In the listing below, look for "reject" and copy every line that has it.
+ + + + +
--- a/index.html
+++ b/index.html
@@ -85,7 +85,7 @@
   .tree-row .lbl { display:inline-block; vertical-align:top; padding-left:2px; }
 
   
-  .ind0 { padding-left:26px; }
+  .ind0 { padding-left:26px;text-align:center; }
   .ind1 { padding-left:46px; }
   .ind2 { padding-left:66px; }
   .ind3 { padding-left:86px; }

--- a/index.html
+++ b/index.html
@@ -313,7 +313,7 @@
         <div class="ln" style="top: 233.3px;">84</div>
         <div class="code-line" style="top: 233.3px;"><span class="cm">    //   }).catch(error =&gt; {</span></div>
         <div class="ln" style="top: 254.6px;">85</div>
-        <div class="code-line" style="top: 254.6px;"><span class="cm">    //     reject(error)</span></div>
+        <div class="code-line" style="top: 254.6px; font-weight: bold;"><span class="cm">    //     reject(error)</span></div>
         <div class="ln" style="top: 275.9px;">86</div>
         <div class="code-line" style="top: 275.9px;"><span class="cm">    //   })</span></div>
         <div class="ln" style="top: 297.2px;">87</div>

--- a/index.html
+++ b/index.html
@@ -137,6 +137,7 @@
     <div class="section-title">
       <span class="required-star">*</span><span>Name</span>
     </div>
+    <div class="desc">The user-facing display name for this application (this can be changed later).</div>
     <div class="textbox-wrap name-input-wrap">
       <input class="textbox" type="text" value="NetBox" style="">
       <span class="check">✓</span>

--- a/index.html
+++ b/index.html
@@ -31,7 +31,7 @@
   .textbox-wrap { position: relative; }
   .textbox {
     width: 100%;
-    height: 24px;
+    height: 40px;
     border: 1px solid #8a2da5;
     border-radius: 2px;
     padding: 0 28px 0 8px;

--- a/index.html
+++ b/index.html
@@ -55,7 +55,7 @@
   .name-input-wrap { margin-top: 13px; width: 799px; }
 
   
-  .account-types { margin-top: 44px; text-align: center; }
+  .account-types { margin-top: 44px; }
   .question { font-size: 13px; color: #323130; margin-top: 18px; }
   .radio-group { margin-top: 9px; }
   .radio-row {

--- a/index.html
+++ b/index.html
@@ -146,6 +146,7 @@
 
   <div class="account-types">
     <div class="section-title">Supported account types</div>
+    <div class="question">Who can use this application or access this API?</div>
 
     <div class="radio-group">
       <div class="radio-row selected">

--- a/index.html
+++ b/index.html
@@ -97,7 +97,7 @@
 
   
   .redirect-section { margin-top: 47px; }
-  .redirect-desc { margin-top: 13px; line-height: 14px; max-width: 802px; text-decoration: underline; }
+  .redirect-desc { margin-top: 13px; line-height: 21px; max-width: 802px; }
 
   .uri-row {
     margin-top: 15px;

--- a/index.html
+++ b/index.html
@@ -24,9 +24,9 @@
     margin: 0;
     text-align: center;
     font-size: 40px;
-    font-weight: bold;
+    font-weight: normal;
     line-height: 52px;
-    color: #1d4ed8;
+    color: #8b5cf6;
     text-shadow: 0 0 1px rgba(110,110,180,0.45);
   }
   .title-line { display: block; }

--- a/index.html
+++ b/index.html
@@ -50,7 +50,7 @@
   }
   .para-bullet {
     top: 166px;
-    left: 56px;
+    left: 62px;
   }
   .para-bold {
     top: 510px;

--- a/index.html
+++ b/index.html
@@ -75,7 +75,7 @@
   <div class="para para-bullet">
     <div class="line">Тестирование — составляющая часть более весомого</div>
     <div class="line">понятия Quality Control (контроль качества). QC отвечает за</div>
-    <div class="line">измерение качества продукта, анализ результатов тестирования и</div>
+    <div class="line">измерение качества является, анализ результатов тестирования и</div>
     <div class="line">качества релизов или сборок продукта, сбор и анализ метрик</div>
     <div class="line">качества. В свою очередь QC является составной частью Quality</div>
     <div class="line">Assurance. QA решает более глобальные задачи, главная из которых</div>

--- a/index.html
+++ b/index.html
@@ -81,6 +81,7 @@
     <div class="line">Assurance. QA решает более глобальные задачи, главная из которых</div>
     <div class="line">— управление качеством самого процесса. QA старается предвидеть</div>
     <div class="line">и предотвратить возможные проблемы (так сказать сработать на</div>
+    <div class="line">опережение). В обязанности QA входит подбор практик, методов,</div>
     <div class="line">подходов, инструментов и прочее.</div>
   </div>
+ + + + +
- **Task result**
-        <div class="code-line" style="top: 254.6px;"><span class="cm">    //     reject(error)</span></div>
+        <div class="code-line" style="top: 254.6px; font-weight: bold;"><span class="cm">    //     reject(error)</span></div>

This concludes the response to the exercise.